Retype, word for word, each line between the lines holding "December 20, 2024: 76 -> 77" and "2025-01-02: none -> 80", inclusive, and leave the rest of the data alone.

▶ Input data
==============================

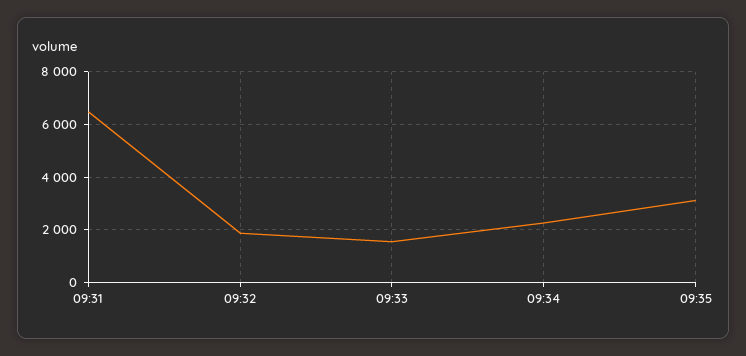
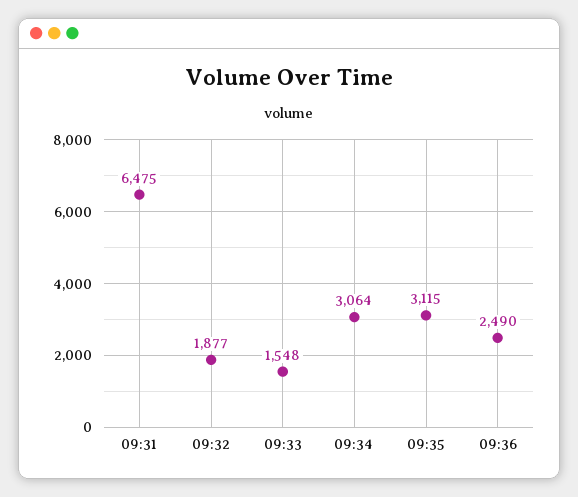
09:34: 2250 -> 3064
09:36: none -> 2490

==============================

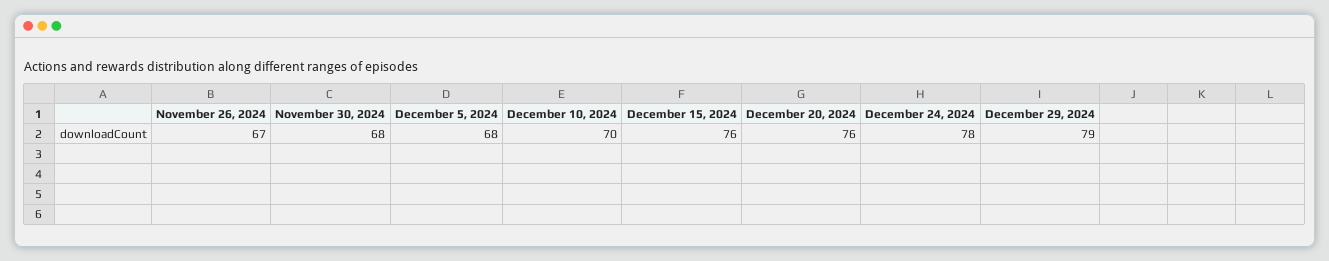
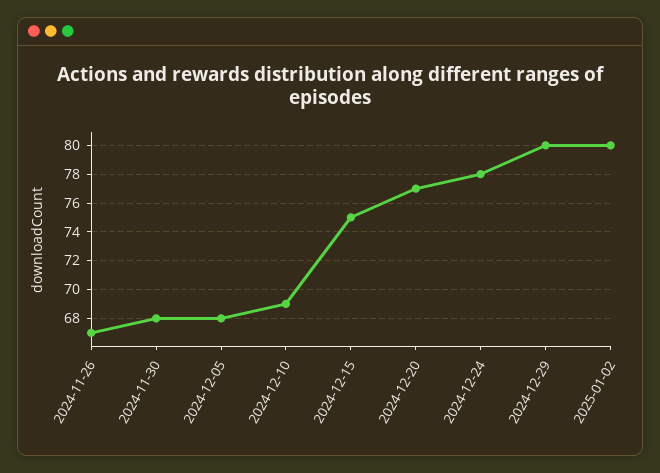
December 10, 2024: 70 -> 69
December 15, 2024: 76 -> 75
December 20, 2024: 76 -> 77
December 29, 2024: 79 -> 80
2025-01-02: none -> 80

==============================

▶ Solved problem
December 20, 2024: 76 -> 77
December 29, 2024: 79 -> 80
2025-01-02: none -> 80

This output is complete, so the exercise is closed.